Some had wheels that turned, but these had to be pulled or pushed. Some of the early 19th-century drive toy rails were made from tinplate, such as the big, durable, stylized locomotive toys from the U.S., which were painted red and gold and decorated with hearts and flowers. model trains washington mo
Around 1875, technological advancements in materials and manufacturing enabled tin to be stamped, cut, wrapped, and lithographed faster than previously.
Toy trains were revolutionized when Märklin, a German company that specialized in doll house accessories, sought to create an equal toy for boys in which a constant revenue stream could be guaranteed by selling add-on accessories for decades after the first purchase. Along with boxed sets containing a train and track, Märklin offered additional track, rolling stock, and buildings offered separately, creating the predecessor to the modern model train layout featuring scenery and buildings in addition to an operating train.
Electric trains followed, with the first appearing in 1897, made from the U.S. company Carlisle & Finch. As home use of power became more common in the early 20th century, electrical trains gained popularity and as time moved on, these electric trains grew in sophistication, gaining lighting, the ability to change direction, to emit a whistling noise, to smoke, to couple and uncouple cars and even load and unload cargo. Toy trains from the first half of the 20th century were frequently made of lithographed tin; later trains were often made mainly of plastic.
Prior to the 1950s, there was little differentiation between toy trains and model railroads–model railroads were toys by definition. Pull toys and wind-up trains were marketed by kids, while electrical trains were marketed towards teenagers, particularly teenaged boys.
Consumer interest in trains as toys waned in the late 1950s, but has experienced resurgence since the late 1990s due in large part to the popularity of Thomas the Tank Engine.
Today, S gauge and O gauge railroads are still considered toy trains by their adherents and are often accessorized with semi-scale model buildings by Plasticville or K-Line (who owns the rights to the Plasticville-like buildings produced by Marx in the 1950s to the 1970s). However, as a result of their high price, one is more inclined to find an HO scale or N scale train set at a toy store than an O scale collection.

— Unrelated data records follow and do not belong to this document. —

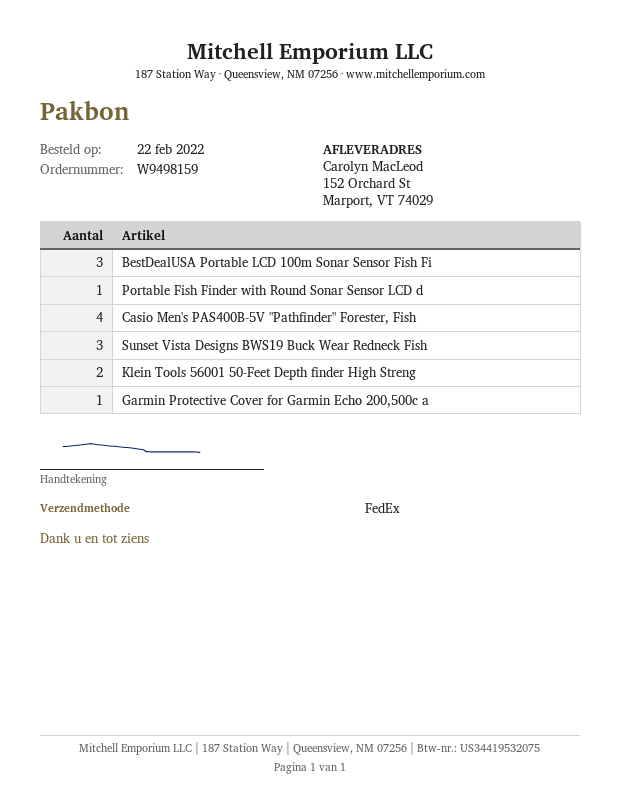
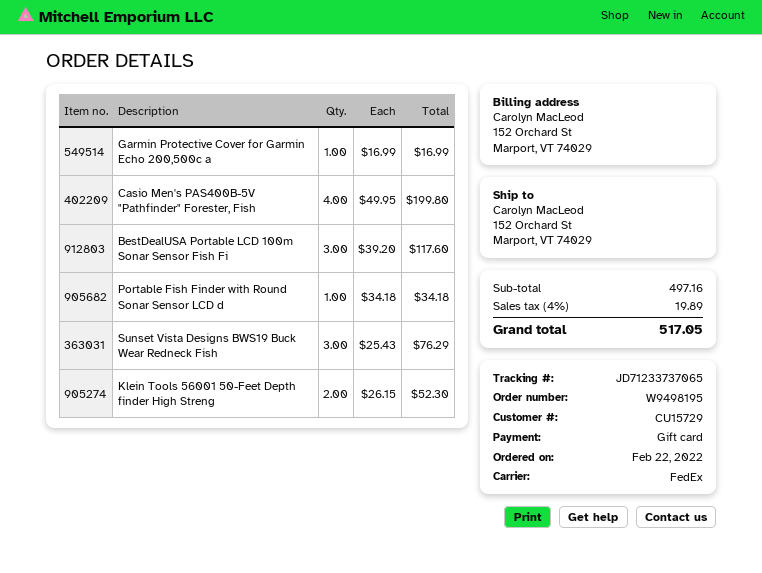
order number: W9498159 -> W9498195

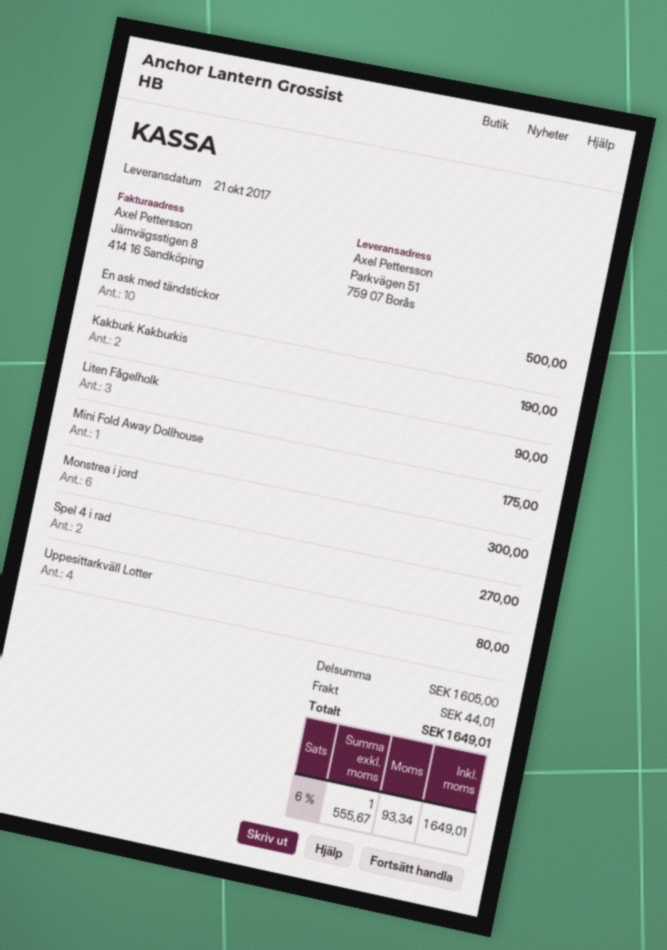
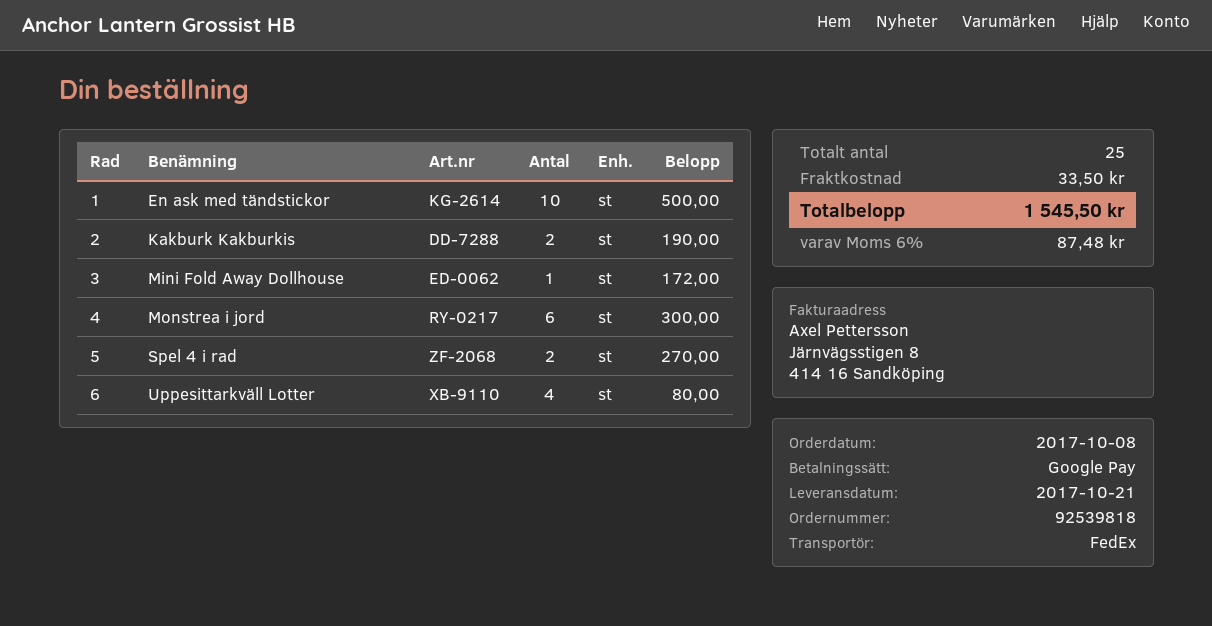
Liten Fågelholk: 3 for 90.00 -> none
Mini Fold Away Dollhouse: 1 for 175.00 -> 1 for 172.00
shipping: 44.01 -> 33.50
tax: 6% = 93.34 -> 6% = 87.48
total: 1649.01 -> 1545.50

Many modern electrical toy trains contain sophisticated electronics that exude digitized sound effects and permit the operator to safely and easily run multiple remote control trains on a single loop of track. In recent years, many toy train operators will operate a train with a TV camera at the front of the motor and hooked up to a display, such as pc monitor. This will show an image, similar to that of a genuine (smaller size) railroad.